- _Work request_: Using the data beneath this instruction, retype only the lines from the one that contains "bump in revenue." down to the one that contains "for day-to-day operations.", both included, exactly as they appear.

- _Provided information_:
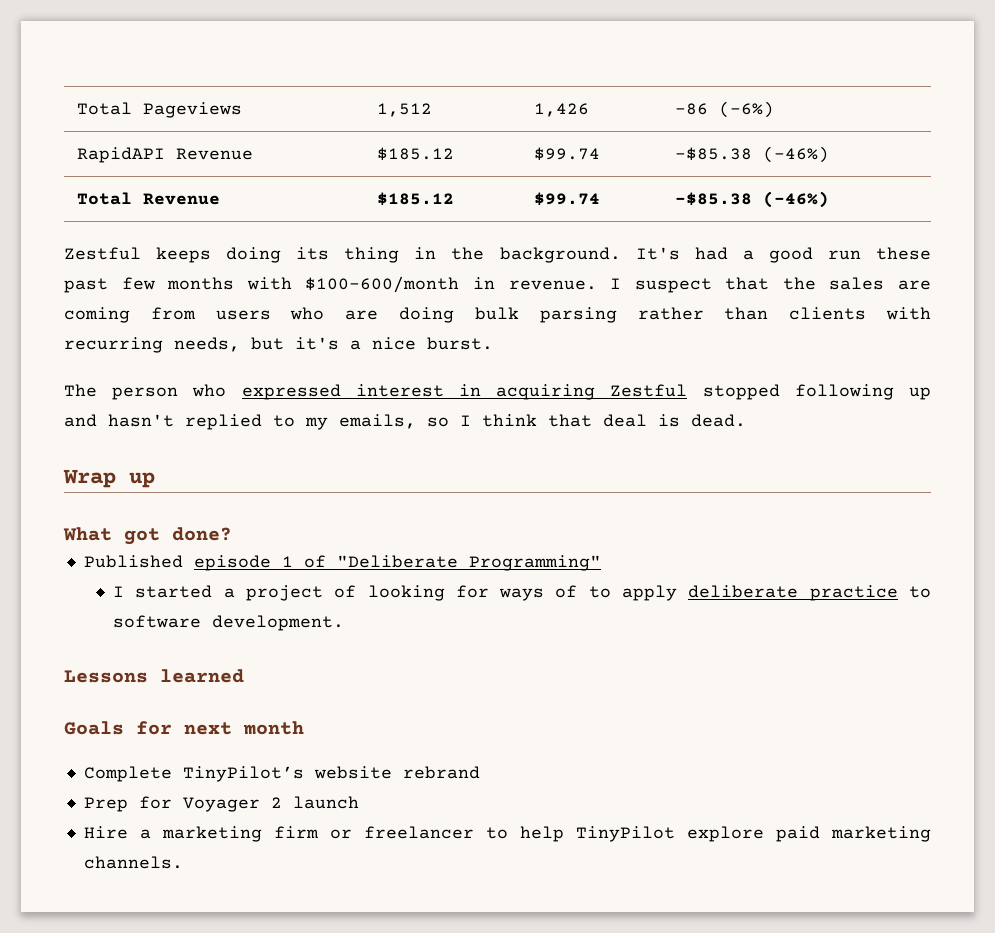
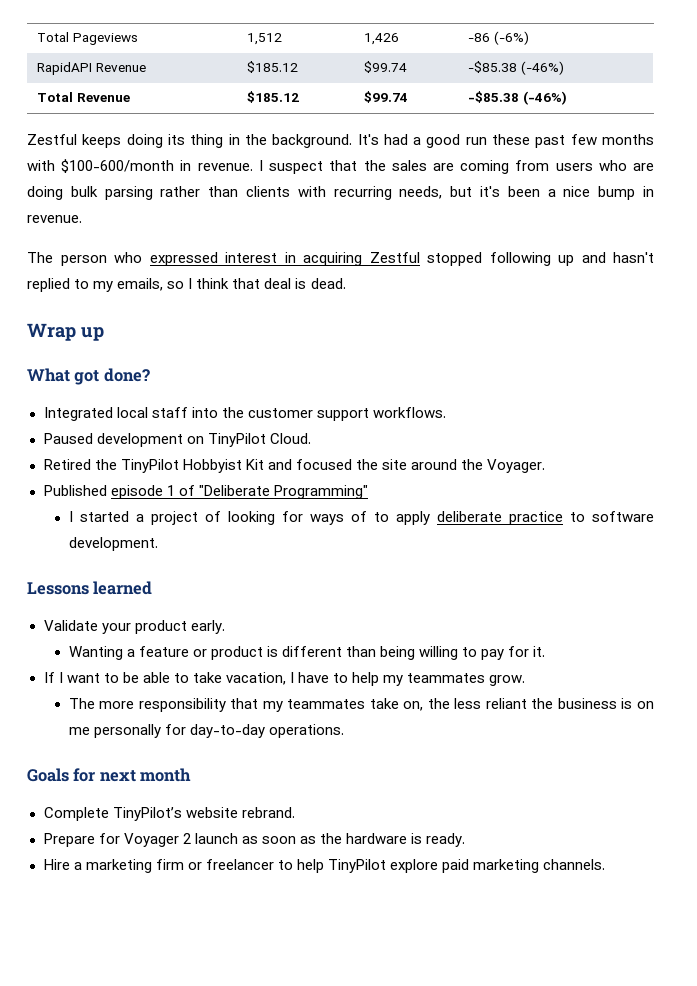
- I suspect that the sales are coming from users who are doing bulk parsing rather than clients with recurring needs, but it's a nice burst.
+ I suspect that the sales are coming from users who are doing bulk parsing rather than clients with recurring needs, but it's been a nice bump in revenue.
+ Integrated local staff into the customer support workflows.
+ Paused development on TinyPilot Cloud.
+ Retired the TinyPilot Hobbyist Kit and focused the site around the Voyager.
+ Validate your product early.
+ Wanting a feature or product is different than being willing to pay for it.
+ If I want to be able to take vacation, I have to help my teammates grow.
+ The more responsibility that my teammates take on, the less reliant the business is on me personally for day-to-day operations.
- Complete TinyPilot’s website rebrand
- Prep for Voyager 2 launch
+ Complete TinyPilot’s website rebrand.
+ Prepare for Voyager 2 launch as soon as the hardware is ready.

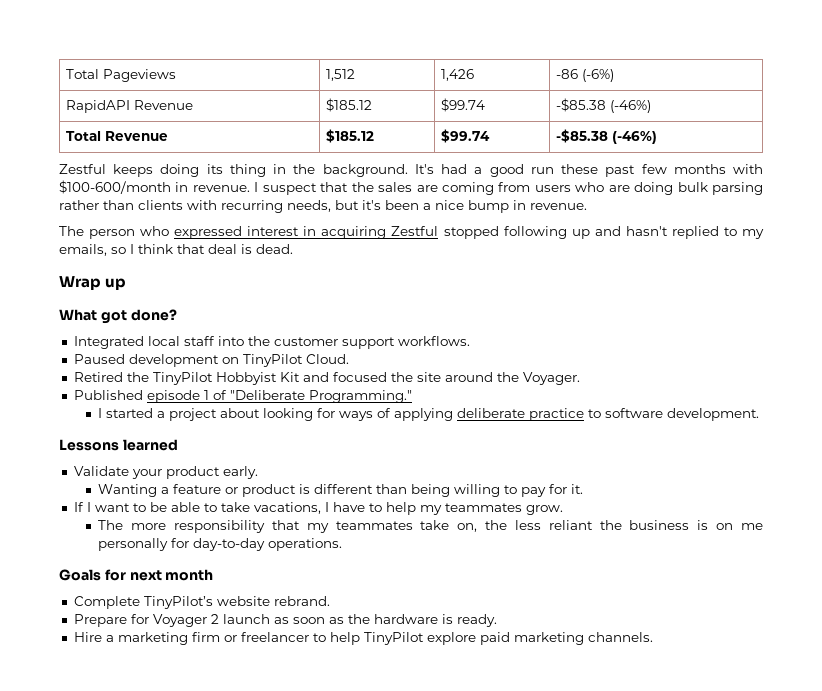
- Published episode 1 of "Deliberate Programming"
+ Published episode 1 of "Deliberate Programming."
- I started a project of looking for ways of to apply deliberate practice to software development.
+ I started a project about looking for ways of applying deliberate practice to software development.
- If I want to be able to take vacation, I have to help my teammates grow.
+ If I want to be able to take vacations, I have to help my teammates grow.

- _Answer to the problem_:
+ I suspect that the sales are coming from users who are doing bulk parsing rather than clients with recurring needs, but it's been a nice bump in revenue.
+ Integrated local staff into the customer support workflows.
+ Paused development on TinyPilot Cloud.
+ Retired the TinyPilot Hobbyist Kit and focused the site around the Voyager.
+ Validate your product early.
+ Wanting a feature or product is different than being willing to pay for it.
+ If I want to be able to take vacation, I have to help my teammates grow.
+ The more responsibility that my teammates take on, the less reliant the business is on me personally for day-to-day operations.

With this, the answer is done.